**Material for this task:**
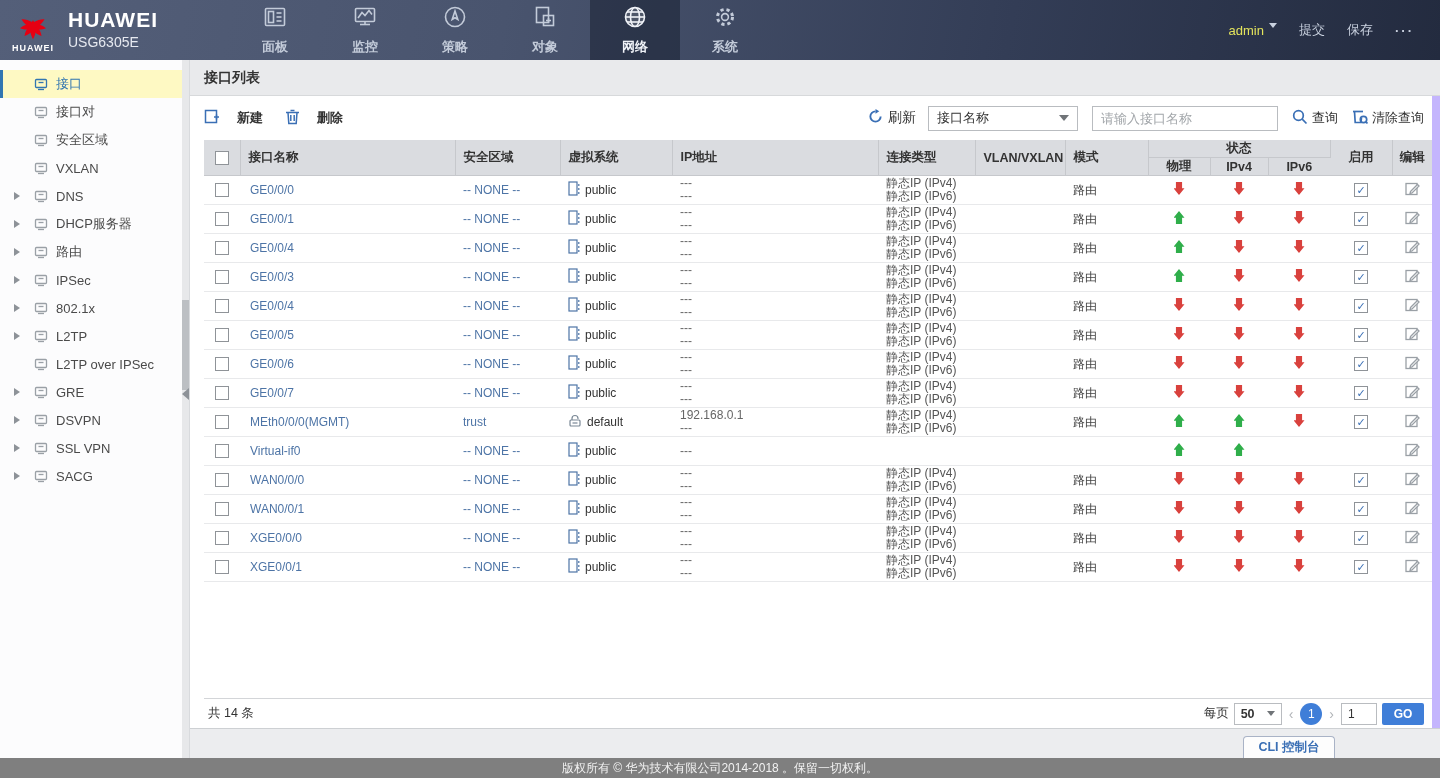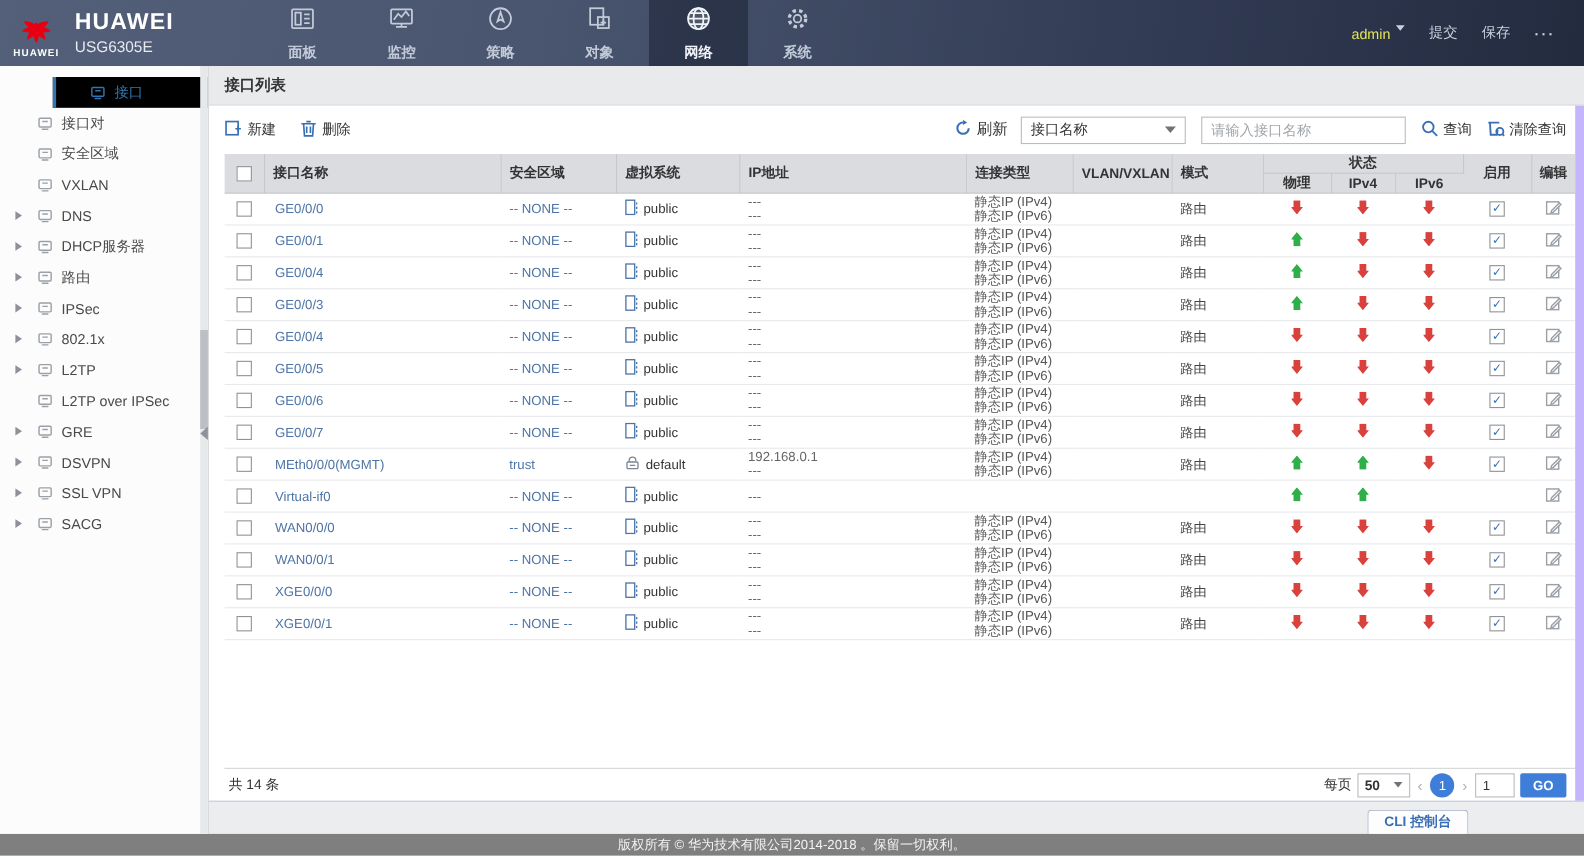"接口" .side-item.selected { background: #000000 -> #fef9c3; margin-left: 48px -> none }
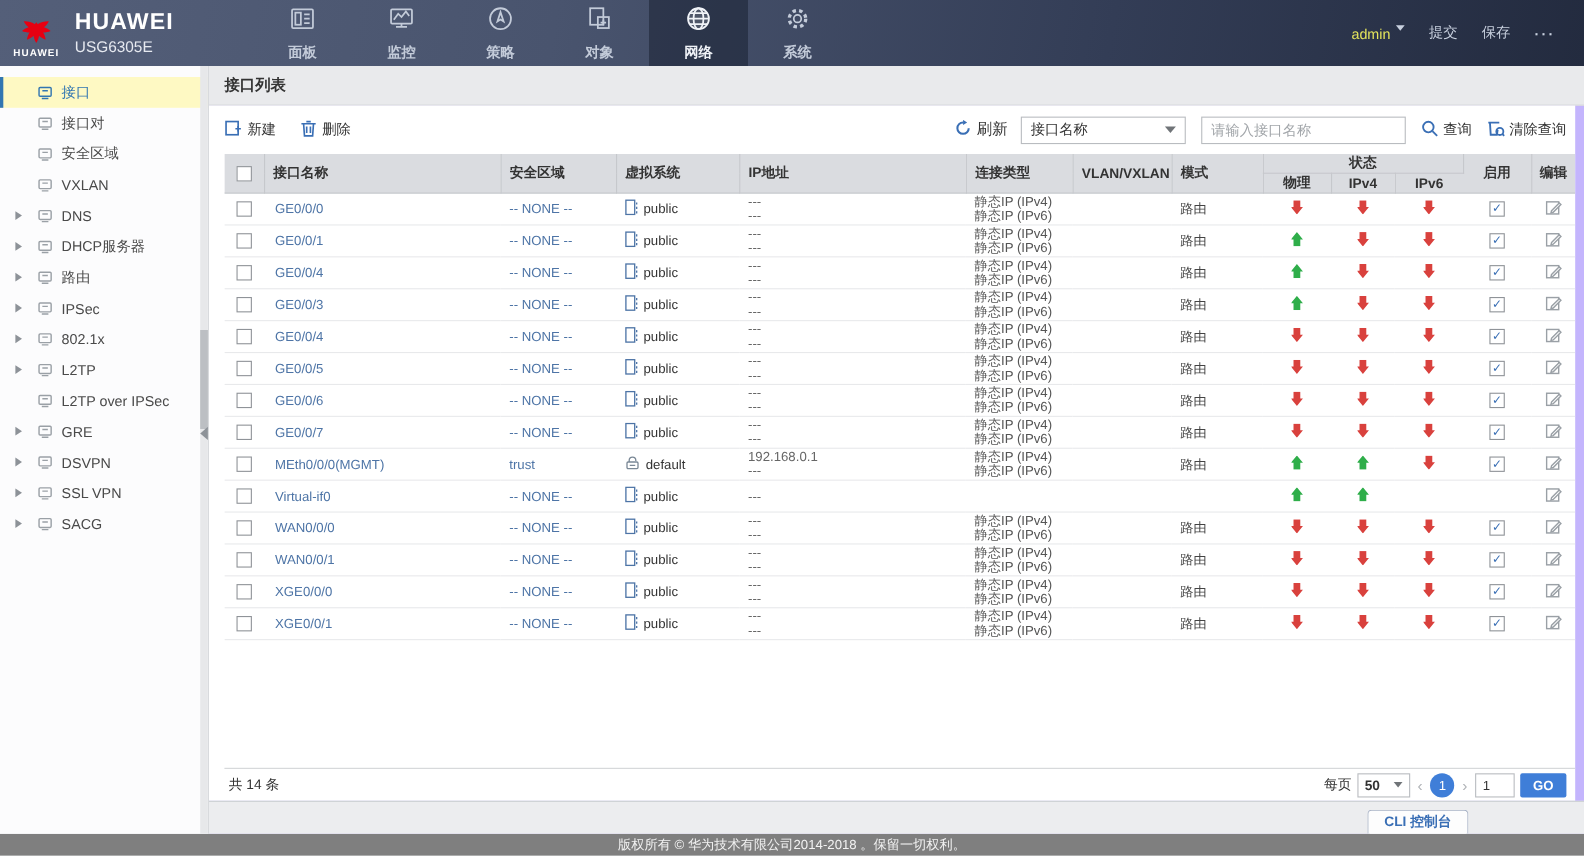"新建" .tool-btn { font-weight: none -> bold; gap: 5px -> 17px }
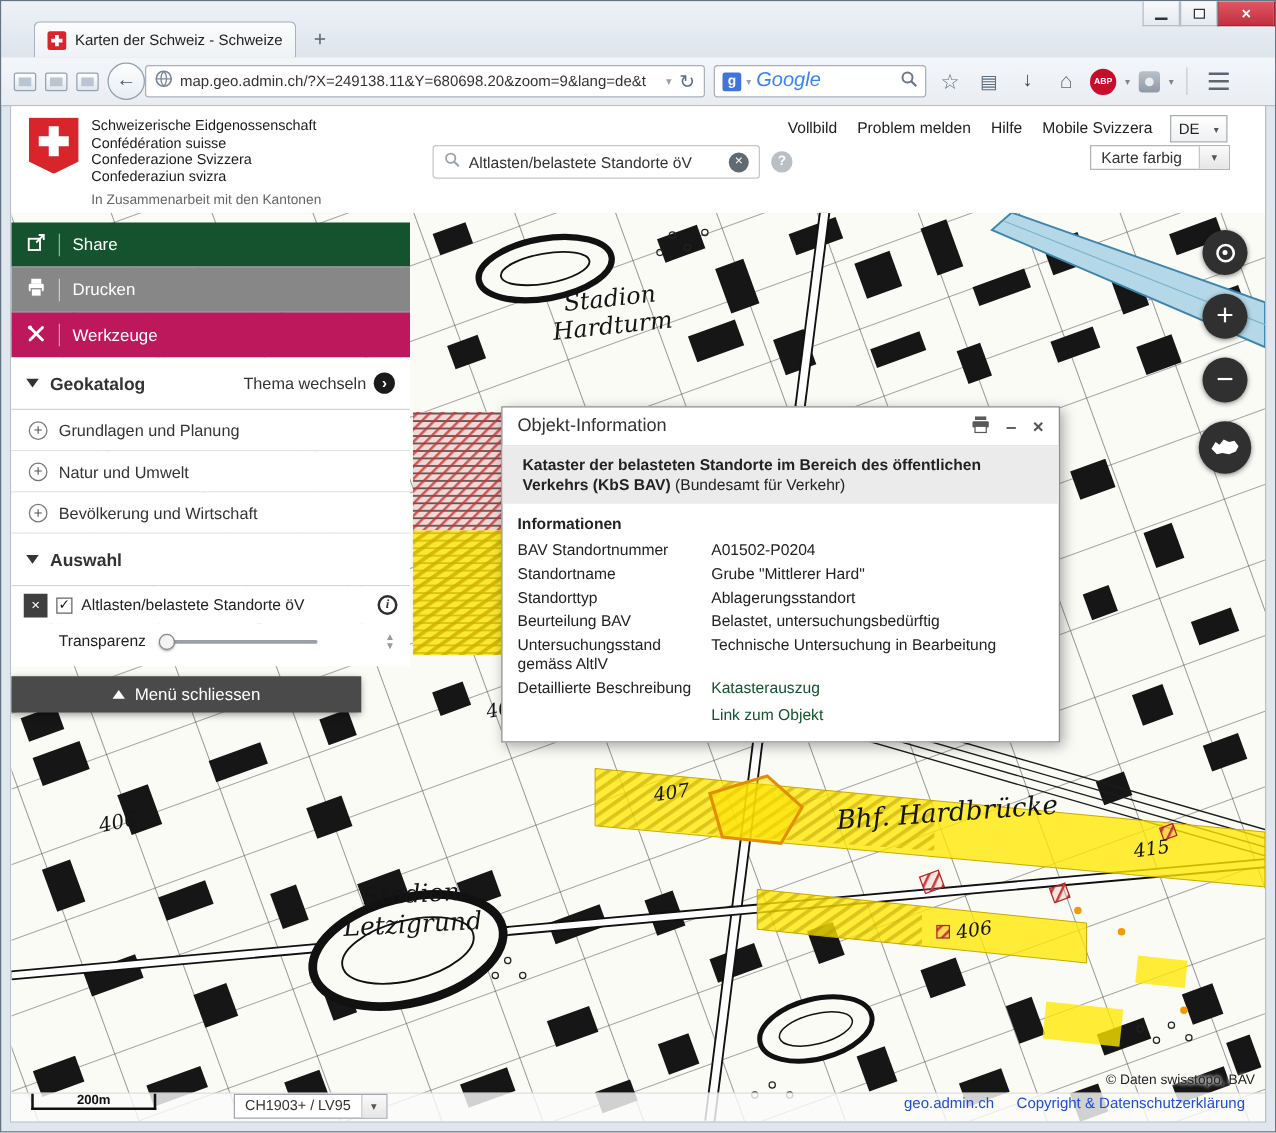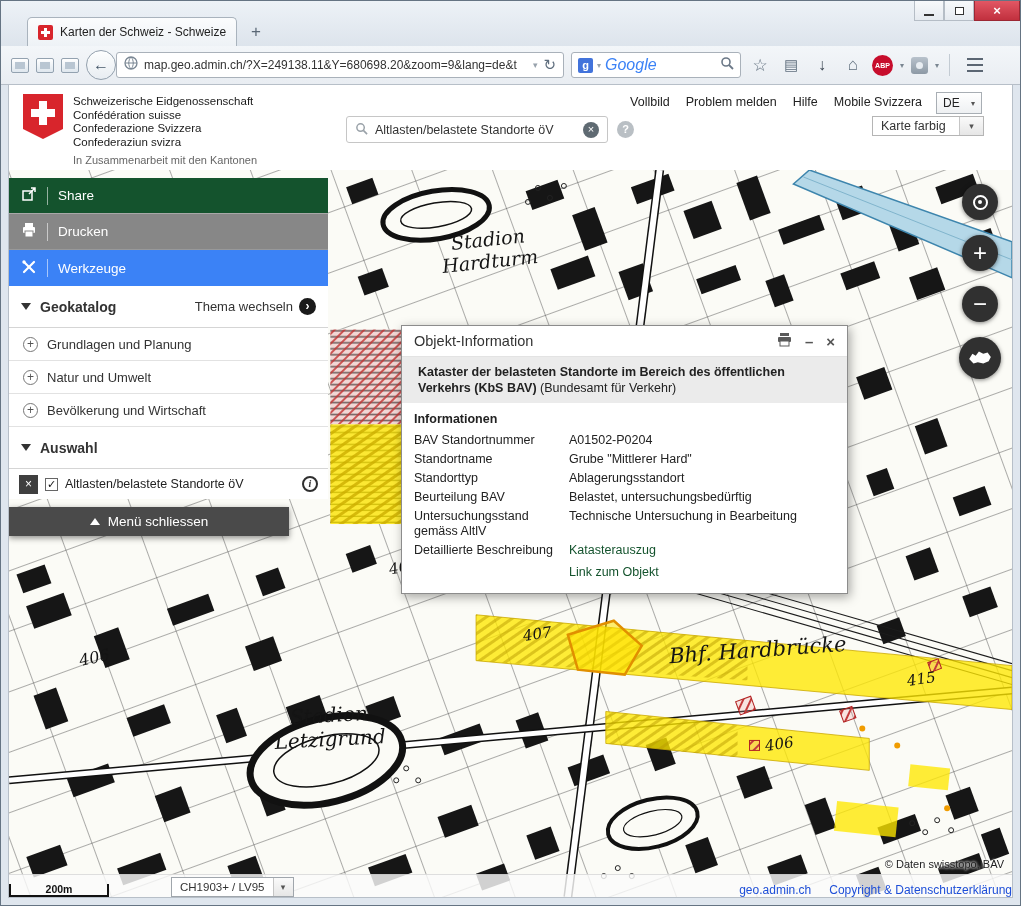"Werkzeuge" .mrow.tools { background: #3b82f6 -> #be185d }
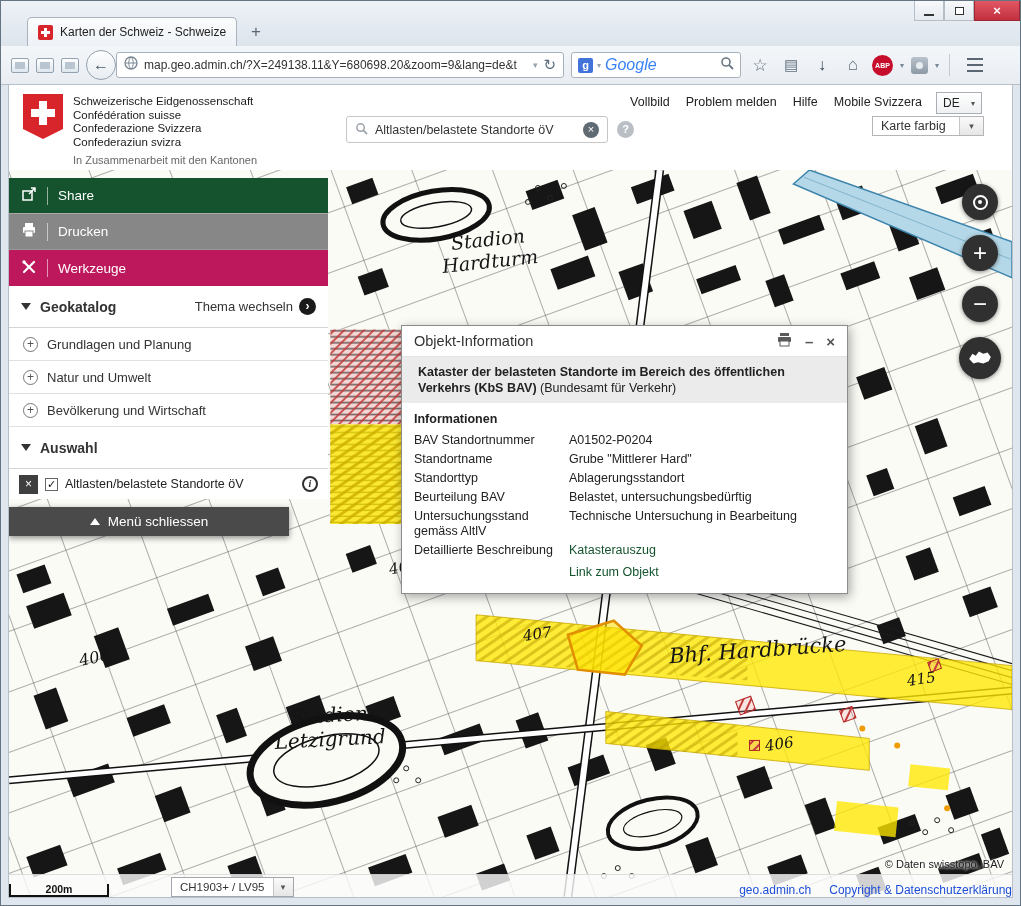"Transparenz" div.transp-row { html: none -> <div> <span>Transparenz</span> <span> <span></span> </span> <span> <span>▲</span> <span>▼</span> </span> </div> }
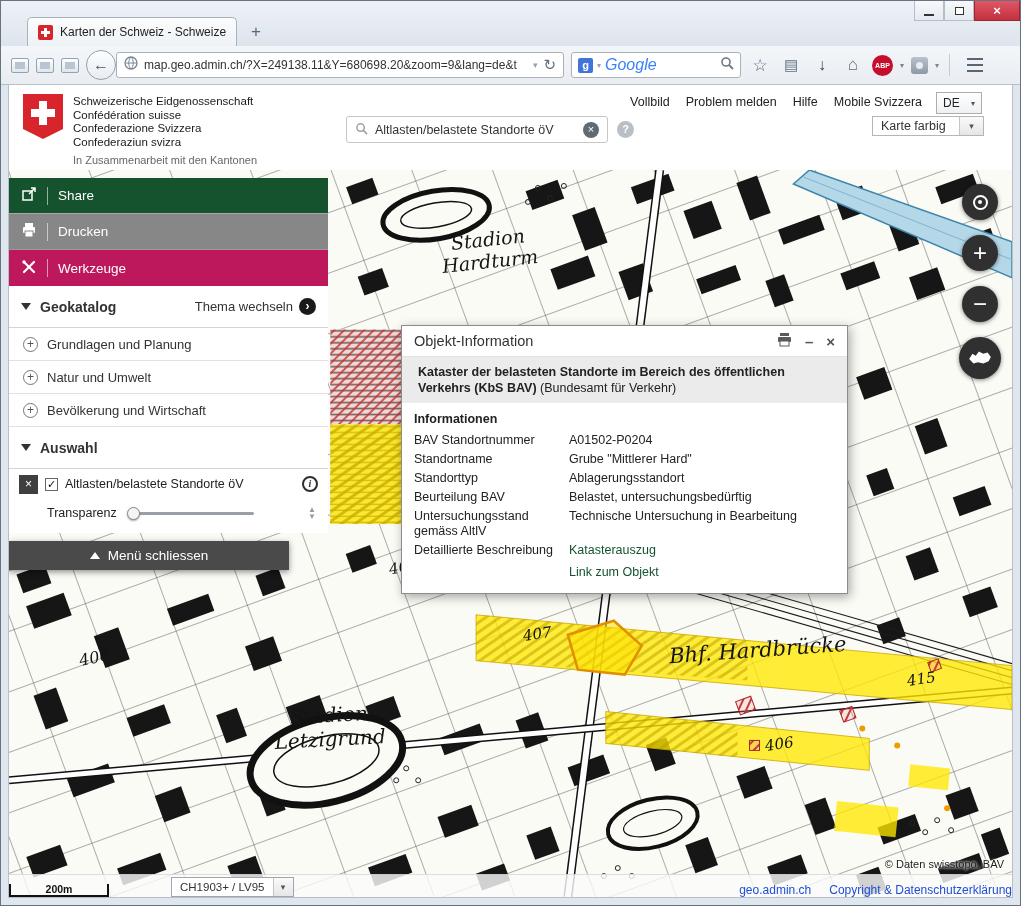"200m" .mapfooter { align-items: flex-end -> flex-start; padding: 0 0 -> 0 16px }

**Action item:** The full listing, transcribed exactly and without its pictures, is the expected result.

**Exercise output:**
"接口" .side-item.selected { background: #000000 -> #fef9c3; margin-left: 48px -> none }
"新建" .tool-btn { font-weight: none -> bold; gap: 5px -> 17px }
"Werkzeuge" .mrow.tools { background: #3b82f6 -> #be185d }
"Transparenz" div.transp-row { html: none -> <div> <span>Transparenz</span> <span> <span></span> </span> <span> <span>▲</span> <span>▼</span> </span> </div> }
"200m" .mapfooter { align-items: flex-end -> flex-start; padding: 0 0 -> 0 16px }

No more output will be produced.